Leaders also adopted a unified tone in support of “multilateral” trade as well as the global fight against climate change, but the closing document lacks firm details on many issues that dominate the virtual summit hosted by Riyadh.

The two-day meeting that began on Saturday comes as international efforts intensify for a large-scale deployment of coronavirus vaccines after a breakthrough in trials, and as the EU and other leaders call on countries of the G20 to close a financing gap of $ 4.5 billion.

“We have mobilized resources to meet immediate funding needs in global health to support research, development, manufacture and distribution of safe and effective Covid-19 diagnostics, therapeutics and vaccines,” the project says. document.

“We will spare no effort to ensure their affordable and equitable access to all, in accordance with members’ commitments to encourage innovation.”

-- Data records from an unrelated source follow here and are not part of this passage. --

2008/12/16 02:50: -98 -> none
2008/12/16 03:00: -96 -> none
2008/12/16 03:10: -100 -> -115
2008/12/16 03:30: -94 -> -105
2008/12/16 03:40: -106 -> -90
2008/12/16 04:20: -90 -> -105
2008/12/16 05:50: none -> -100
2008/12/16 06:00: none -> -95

The press release did not provide any details on how the effort will be funded.

There could be changes in the final version of the document, which will be released later Sunday by the Saudi hosts.

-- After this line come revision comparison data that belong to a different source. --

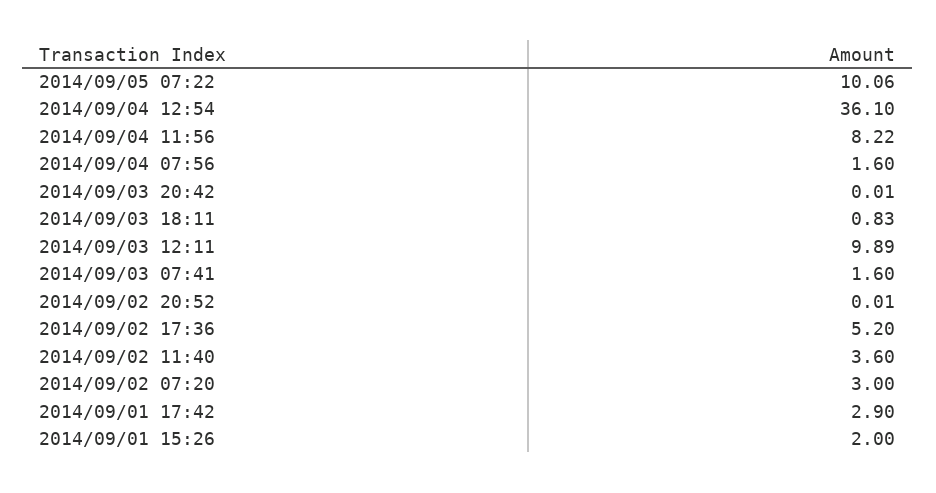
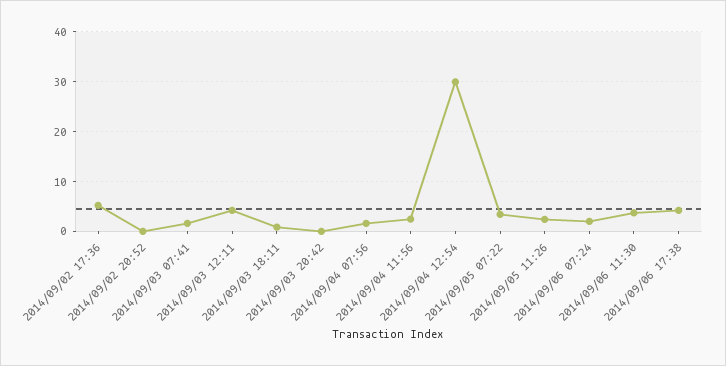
2014/09/05 07:22: 10.06 -> 4
2014/09/04 12:54: 36.1 -> 30
2014/09/04 11:56: 8.22 -> 2
2014/09/03 12:11: 9.89 -> 4
2014/09/02 11:40: 3.6 -> none
2014/09/02 07:20: 3 -> none
2014/09/01 17:42: 2.9 -> none
2014/09/01 15:26: 2 -> none
2014/09/05 11:26: none -> 2
2014/09/06 07:24: none -> 2
2014/09/06 11:30: none -> 4
2014/09/06 17:38: none -> 4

In a comment echoed by other world leaders, French President Emmanuel Macron said on Saturday that the coronavirus crisis was “a test for the G20”, stressing that “there will be no effective response to the pandemic in unless it is a global response ”.

G20 countries have contributed more than $ 21 billion to fight the pandemic, which has infected 56 million people worldwide and claimed 1.3 million lives, and injected $ 11 trillion to “save” the economy world ravaged by viruses, summit organizers said.

But group executives face growing pressure to help avoid possible credit defaults in developing countries.

G20 countries have extended a Debt Service Suspension (DSSI) initiative for developing countries until June of next year, but UN Secretary-General Antonio Guterres has been pushing for it. ‘he undertakes to extend it until the end of 2021.

The draft press release did not, however, offer a firm commitment.

G20 finance ministers will consider the recommendation when the IMF and World Bank meet next spring “if economic and financial conditions so require,” an extension for another six months, he said.

– Closing of rows on the climate –

On trade, the club of the richest nations in the world also stressed that supporting a multilateral system “is now more important than ever”.

“We strive to achieve the goal of a free, fair, inclusive, non-discriminatory, transparent, predictable and stable business and investment environment, and to keep our markets open,” the statement said.

Ahead of the summit, European Commission President Ursula von der Leyen said she hoped the United States would take a more multilateral stance under Joe Biden’s new administration.

US President Donald Trump’s strong “America First” trade policy has beaten world leaders.

Von der Leyen also added that she expected consensus and “new momentum from the new US administration” on climate change, and a reversal of Trump’s withdrawal from the Paris climate agreement.

Differences within the G20 group surfaced at last year’s summit in the Japanese city of Osaka as the United States demanded the insertion of a separate paragraph on issues such as protection of the ‘environment.

But under the Saudi presidency, G20 leaders projected a unified position, with the draft statement reiterating their support for tackling “pressing” environmental challenges.